Comment va-t-on vivre ce nouveau temps ? Comment…Qui…. Les peurs aussi,
parce qu’à ouvrir le livre des morts, on pense tout de suite aux vivants,
l’effroi de perdre encore est un froid qui glace bien plus que la pluie de ce
triste hiver. Comment ne pas avoir peur lorsque la fragilité des choses s’en
vient faire une répugnante démonstration ? Que cet endroit est sinistre,
froid, mal dessinée, mal agencé, désolant… Combien d’autres endroits seront à
jamais vides ? Non, pas tout à fait. Bien sûr le corps, l’image en
mouvement, l’évolution morphologique est à jamais stoppée, mais les pensées
sont et seront toujours là, les mots échangés et à jamais résonneront les sons,
le cri de victoire contre une dune de sable ocre en bordure de cet océan dont
l’amour rapproche. Il est difficile de devenir orphelin, cela, il commençait à
le mesurer.
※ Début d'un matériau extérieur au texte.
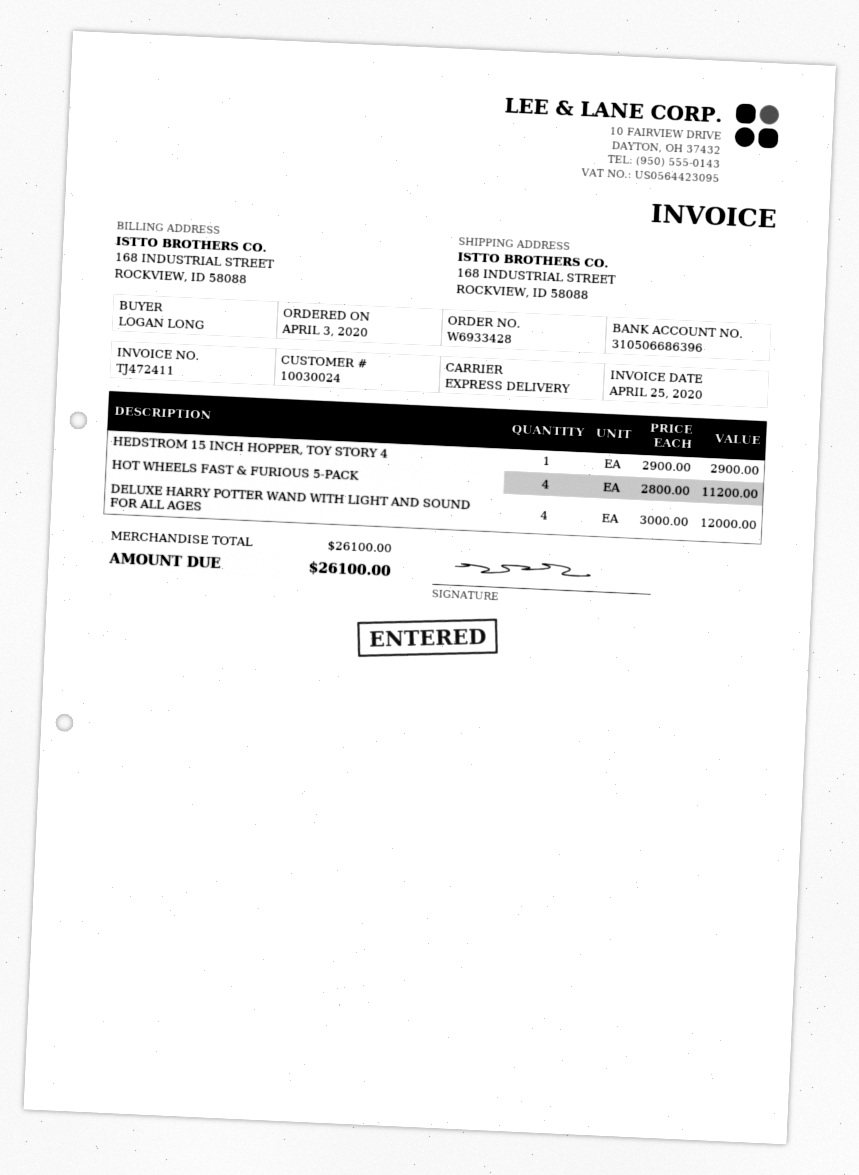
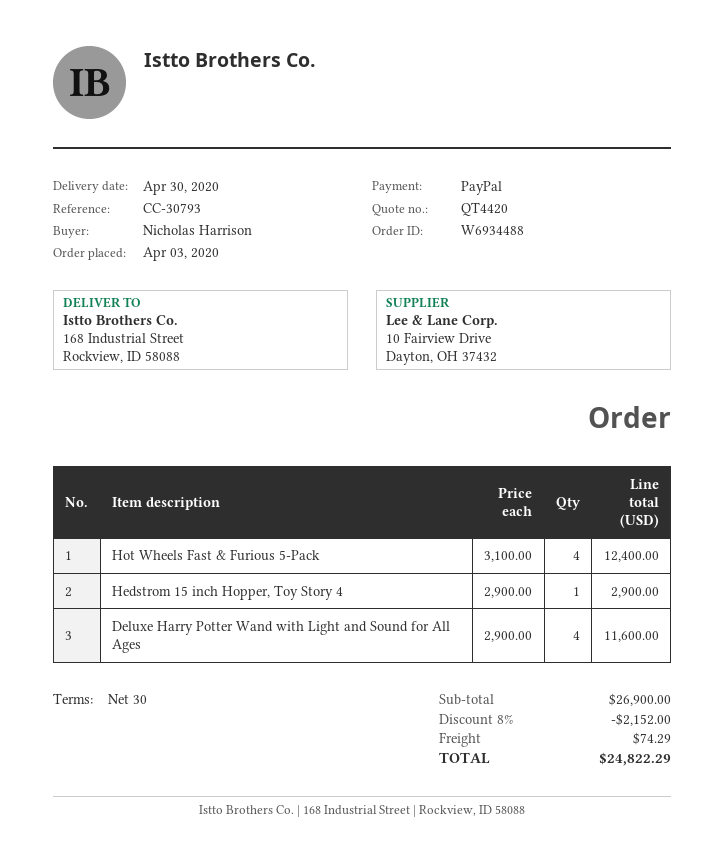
order number: W6933428 -> W6934488
ordered by: LOGAN LONG -> Nicholas Harrison
HOT WHEELS FAST & FURIOUS 5-PACK: 4 x 2800.00 = 11200.00 -> 4 x 3100.00 = 12400.00
DELUXE HARRY POTTER WAND WITH LIGHT AND SOUND FOR ALL AGES: 4 x 3000.00 = 12000.00 -> 4 x 2900.00 = 11600.00
subtotal: 26100.00 -> 26900.00
discount: none -> 8% = 2152.00
shipping: none -> 74.29
total: 26100.00 -> 24822.29

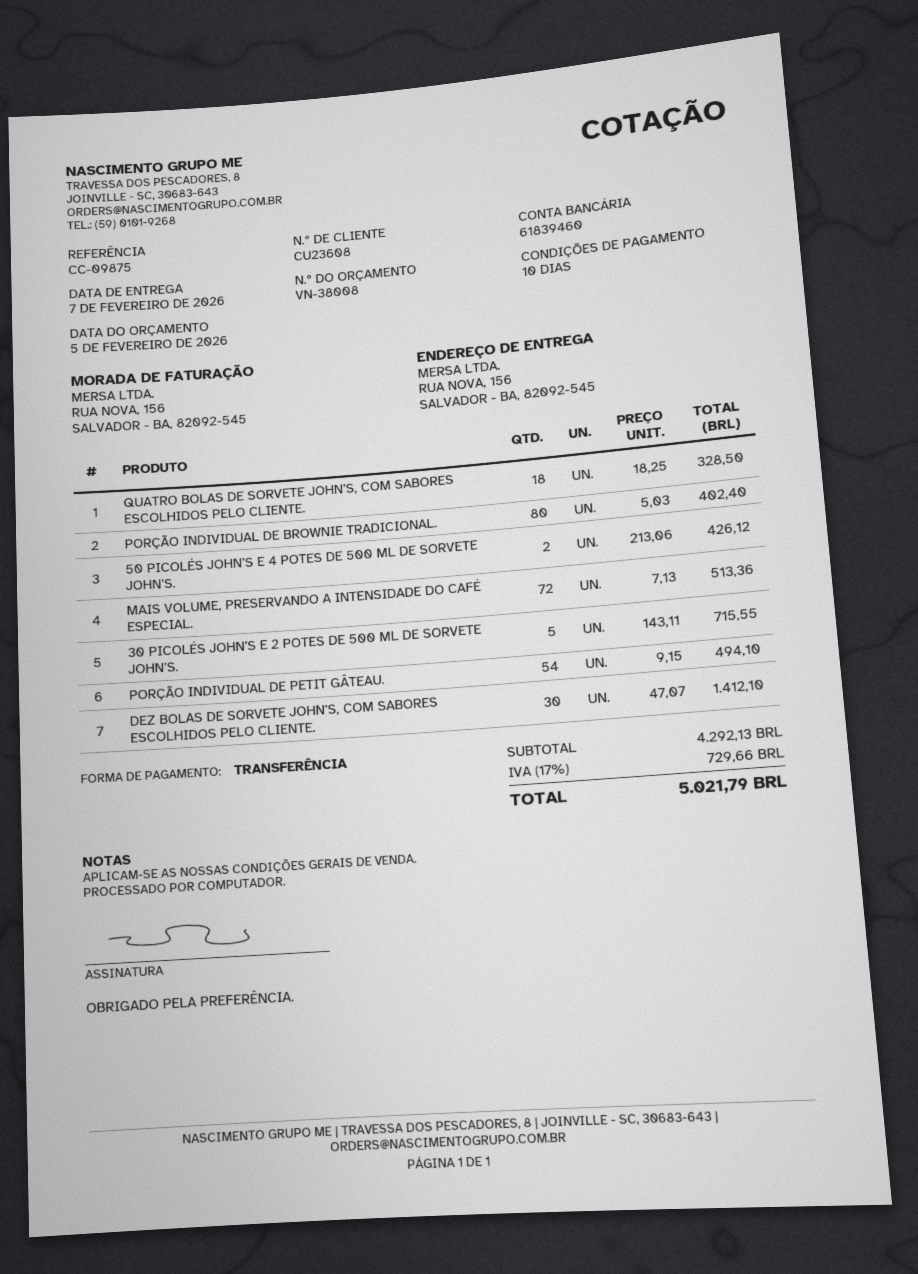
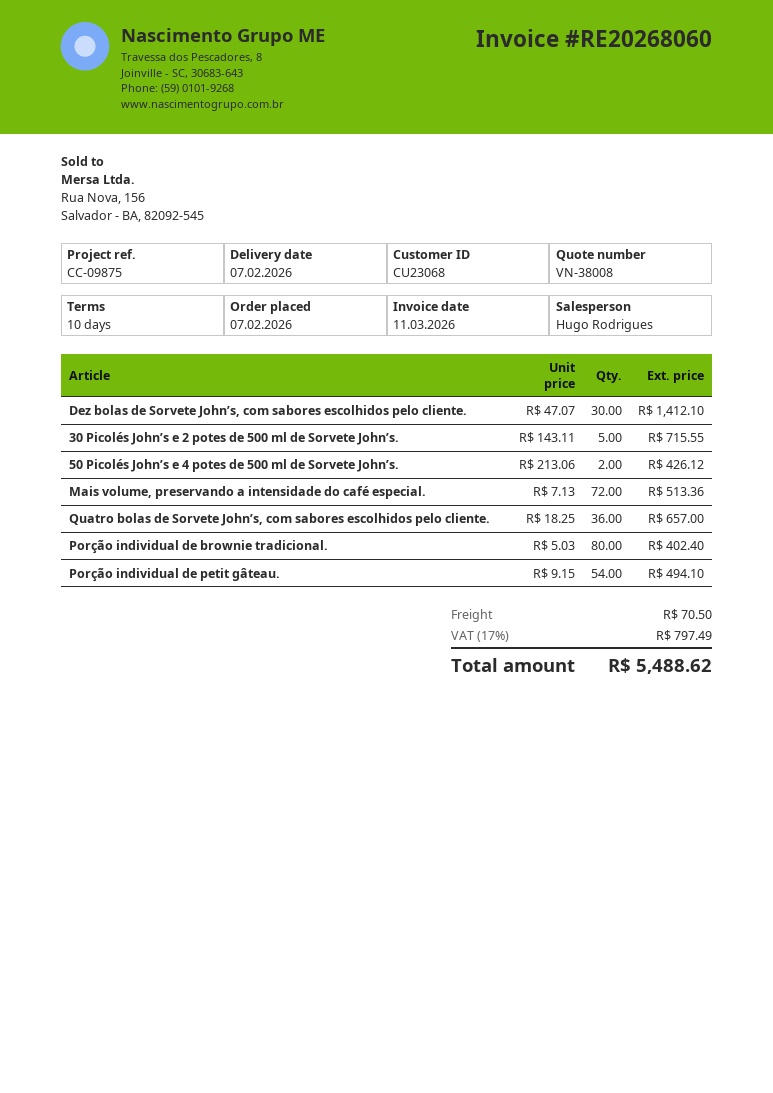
customer number: CU23608 -> CU23068
QUATRO BOLAS DE SORVETE JOHN’S, COM SABORES ESCOLHIDOS PELO CLIENTE.: 18 x 18.25 = 328.50 -> 36 x 18.25 = 657.00
shipping: none -> 70.50
tax: 17% = 729.66 -> 17% = 797.49
total: 5021.79 -> 5488.62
C’est un peu l’enfant qui devient actif, les vacances scolaires et
leurs insouciances qui laissent place à quelques trois semaines de congés
durement capitalisés, une autre étape du monde adulte.
Vide, il marche sur ce gravier gorgé d’eau, les semelles
semblent être trouées tellement le froid envahit ses pieds lorsque déjà
machinalement, il referme la grille du cimetière, étrange barrière entre le
monde des vivants et celui des morts, entre la grande route et le supermarché et
la plaine triste où les marbres rivalisent d’imaginations morbides. Il conduit
presque sans y faire attention jusque chez lui, ce chez lui en travaux, ces
outils au sol, cette poussière de plâtre et d’enduit, ces bouts de fils, ces
cartons, ce presque camping. Place au feu, place au canapé dans lequel il choit
brutalement, vidé et épuisé, groggy d’il ne sait pas quoi, un vide qui s’ajoute
au vide, une solitude dans la solitude, un monde trop pressé qui se presse
d’écrire et de textoter, un vertige à en perdre toute réalité. Non, ce soir le
clavier sera lui aussi orphelin, le téléphone éteint, une bougie, un encens,
des flammes dans la cheminée, une lecture et la douceur d’une tisane, le corps,
comme l’âme cherche sans cesse son repos, les courses des derniers jours, les
vacances sans vacances finissent pas peser, comme l’absence, comme les
absences, parce que quand même il faut bien le dire, on oublie trop souvent de
dire « je t’aime », on crève de pudeur envers les siens et puis non,
« merci » ne se dit pas que pour une tranche de pain….
Merci pour cette belle tranche de vie, et même si on a
pleuré, même si on pleure, tout de même, avant, qu’est ce qu’on a bien ri avec
toi, c’est cela nos souvenirs communs, sans omettre la tendresse, les joies
même dans les peines, la vie dans tous ses éclats.